The CSU professor says his design improves power capture by three to four fold. In addition, the design would be ideal for retrofitting existing round structures such as silos or water towers that adorn many rooftops in large cities. Rashidi says the school owns the technology and is still in the proof of concept stage. Commercialization would be a next step.

Two to build wind towers

To serve North American markets, Martifer Energy Systems and Hirschfeld Wind Energy Solutions say they will form a joint venture to manufacture wind towers and related components in the U.S. The joint venture, Martifer-Hirschfeld Energy Systems LLC, will be equally held by each party. The company will develop a factory in San Angelo, Texas, to build steel towers for wind turbines. The investment until now was developed solely by Portugal-based Martifer Energy Systems, and represents about $40 million which generated 225 jobs. The companies plan two stages, with the first representing an investment of about $30 million and completion expected for Q2 2010. The factory is expected to reach a capacity of 400 towers/yr by 2013.

This venture joins the expertise of Martifer Group for manufacturing wind-power components along with Hirschfeld’s local footprint and experience in infrastructure fabrication. Martifer Energy Systems produces towers, coverings, and gearboxes for wind turbines.  Through a joint venture with REpower Systems AG of Germany, Martifer designs and manufactures wind turbines, and it assembles REpower wind turbines in Portugal. The company also builds wind farms for third parties.

Where to place wind towers wins $10,000 prize

A clever idea from a French team of engineers and architects is to build vertical-axis wind turbines into existing towers that carry high-voltage power lines. The idea was good enough to win a $10,000 Metropolis Next Generation Design Prize.

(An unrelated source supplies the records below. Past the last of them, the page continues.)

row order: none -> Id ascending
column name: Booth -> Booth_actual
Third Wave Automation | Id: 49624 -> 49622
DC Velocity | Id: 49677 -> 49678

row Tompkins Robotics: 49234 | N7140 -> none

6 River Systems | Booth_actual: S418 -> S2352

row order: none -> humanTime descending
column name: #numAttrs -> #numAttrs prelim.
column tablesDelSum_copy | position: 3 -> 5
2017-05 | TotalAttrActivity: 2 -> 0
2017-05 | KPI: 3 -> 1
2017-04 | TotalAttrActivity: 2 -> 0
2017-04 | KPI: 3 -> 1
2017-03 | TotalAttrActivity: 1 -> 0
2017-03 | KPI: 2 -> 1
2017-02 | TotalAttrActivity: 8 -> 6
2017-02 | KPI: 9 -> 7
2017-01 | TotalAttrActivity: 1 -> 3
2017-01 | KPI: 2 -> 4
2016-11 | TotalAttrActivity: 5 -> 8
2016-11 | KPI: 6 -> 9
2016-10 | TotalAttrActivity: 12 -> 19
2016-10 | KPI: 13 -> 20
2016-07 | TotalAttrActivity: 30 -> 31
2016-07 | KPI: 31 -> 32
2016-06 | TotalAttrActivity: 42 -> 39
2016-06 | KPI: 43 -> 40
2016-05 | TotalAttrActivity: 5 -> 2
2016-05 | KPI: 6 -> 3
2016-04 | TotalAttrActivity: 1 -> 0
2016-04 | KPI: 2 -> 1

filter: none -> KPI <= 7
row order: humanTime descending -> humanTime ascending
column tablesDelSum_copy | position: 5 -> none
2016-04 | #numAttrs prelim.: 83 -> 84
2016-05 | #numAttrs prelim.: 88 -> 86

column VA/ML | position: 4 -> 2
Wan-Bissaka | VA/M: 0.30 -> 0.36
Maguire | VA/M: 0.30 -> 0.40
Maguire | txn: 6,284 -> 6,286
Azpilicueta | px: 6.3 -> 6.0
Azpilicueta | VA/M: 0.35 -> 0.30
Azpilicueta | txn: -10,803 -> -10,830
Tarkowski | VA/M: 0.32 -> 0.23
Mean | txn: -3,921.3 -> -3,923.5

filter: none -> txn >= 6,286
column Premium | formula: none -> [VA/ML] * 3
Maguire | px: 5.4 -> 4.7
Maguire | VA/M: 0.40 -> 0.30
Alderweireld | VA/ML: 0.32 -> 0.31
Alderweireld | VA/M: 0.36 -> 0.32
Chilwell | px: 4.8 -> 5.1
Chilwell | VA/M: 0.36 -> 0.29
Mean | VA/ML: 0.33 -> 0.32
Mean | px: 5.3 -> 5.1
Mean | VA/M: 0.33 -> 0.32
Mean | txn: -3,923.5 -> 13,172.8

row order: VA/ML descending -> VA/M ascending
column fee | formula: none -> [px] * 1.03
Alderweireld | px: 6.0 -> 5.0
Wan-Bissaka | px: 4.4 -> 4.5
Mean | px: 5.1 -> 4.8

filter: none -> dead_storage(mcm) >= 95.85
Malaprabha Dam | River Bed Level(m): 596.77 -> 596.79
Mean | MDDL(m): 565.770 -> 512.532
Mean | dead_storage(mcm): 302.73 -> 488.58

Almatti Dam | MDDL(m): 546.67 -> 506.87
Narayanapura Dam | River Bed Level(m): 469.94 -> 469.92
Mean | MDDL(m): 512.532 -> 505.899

Judges say Wind-it, winner of the Metropolis Next Generation Design Prize, solves the problem of linking energy generation and transmission by mounting vertical-axis wind turbines inside transmission towers.

The team, Julien Choppin, 31, and Nicola Delon, 31, are partners in Paris architectural firm. Also sharing the prize is Raphaël Ménard, director of a 20-person design firm.
The concept behind the winning design, called Wind-it, answers one challenge to developing wind power: where to site turbines. The idea uses existing infrastructure, the towers and pylons that carry more than 157,000 miles of high voltage lines in the U.S. The proposed turbines can be stacked within already sited towers. No design details are available as to weight, cost, or efficiency of the proposed turbines.